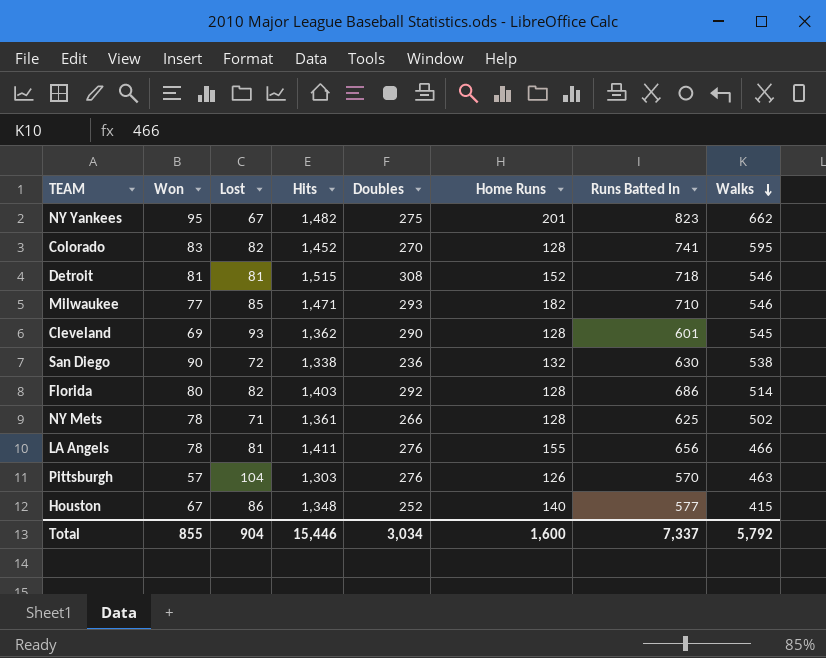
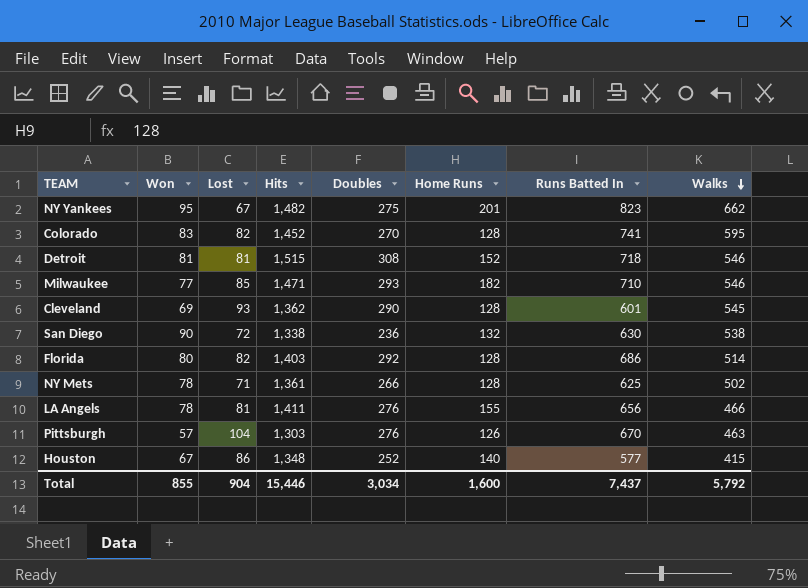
Pittsburgh | Runs Batted In: 570 -> 670
Total | Runs Batted In: 7,337 -> 7,437

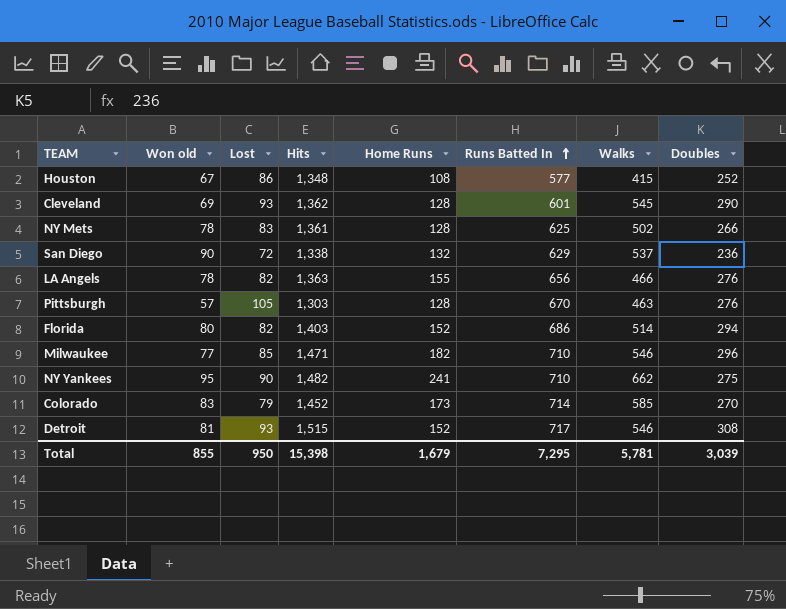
row order: Walks descending -> Runs Batted In ascending
column name: Won -> Won old
column Doubles | position: 5 -> 8
Houston | Home Runs: 140 -> 108
NY Mets | Lost: 71 -> 83
San Diego | Runs Batted In: 630 -> 629
San Diego | Walks: 538 -> 537
LA Angels | Lost: 81 -> 82
LA Angels | Hits: 1,411 -> 1,363
Pittsburgh | Lost: 104 -> 105
Pittsburgh | Home Runs: 126 -> 128
Florida | Home Runs: 128 -> 152
Florida | Doubles: 292 -> 294
Milwaukee | Doubles: 293 -> 296
NY Yankees | Lost: 67 -> 90
NY Yankees | Home Runs: 201 -> 241
NY Yankees | Runs Batted In: 823 -> 710
Colorado | Lost: 82 -> 79
Colorado | Home Runs: 128 -> 173
Colorado | Runs Batted In: 741 -> 714
Colorado | Walks: 595 -> 585
Detroit | Lost: 81 -> 93
Detroit | Runs Batted In: 718 -> 717
Total | Lost: 904 -> 950
Total | Hits: 15,446 -> 15,398
Total | Home Runs: 1,600 -> 1,679
Total | Runs Batted In: 7,437 -> 7,295
Total | Walks: 5,792 -> 5,781
Total | Doubles: 3,034 -> 3,039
----
§ WHAT IS EXPECTED: Please print the entries above exactly. Skip every picture.

§ ANSWER TO THE PROBLEM:
Pittsburgh | Runs Batted In: 570 -> 670
Total | Runs Batted In: 7,337 -> 7,437

row order: Walks descending -> Runs Batted In ascending
column name: Won -> Won old
column Doubles | position: 5 -> 8
Houston | Home Runs: 140 -> 108
NY Mets | Lost: 71 -> 83
San Diego | Runs Batted In: 630 -> 629
San Diego | Walks: 538 -> 537
LA Angels | Lost: 81 -> 82
LA Angels | Hits: 1,411 -> 1,363
Pittsburgh | Lost: 104 -> 105
Pittsburgh | Home Runs: 126 -> 128
Florida | Home Runs: 128 -> 152
Florida | Doubles: 292 -> 294
Milwaukee | Doubles: 293 -> 296
NY Yankees | Lost: 67 -> 90
NY Yankees | Home Runs: 201 -> 241
NY Yankees | Runs Batted In: 823 -> 710
Colorado | Lost: 82 -> 79
Colorado | Home Runs: 128 -> 173
Colorado | Runs Batted In: 741 -> 714
Colorado | Walks: 595 -> 585
Detroit | Lost: 81 -> 93
Detroit | Runs Batted In: 718 -> 717
Total | Lost: 904 -> 950
Total | Hits: 15,446 -> 15,398
Total | Home Runs: 1,600 -> 1,679
Total | Runs Batted In: 7,437 -> 7,295
Total | Walks: 5,792 -> 5,781
Total | Doubles: 3,034 -> 3,039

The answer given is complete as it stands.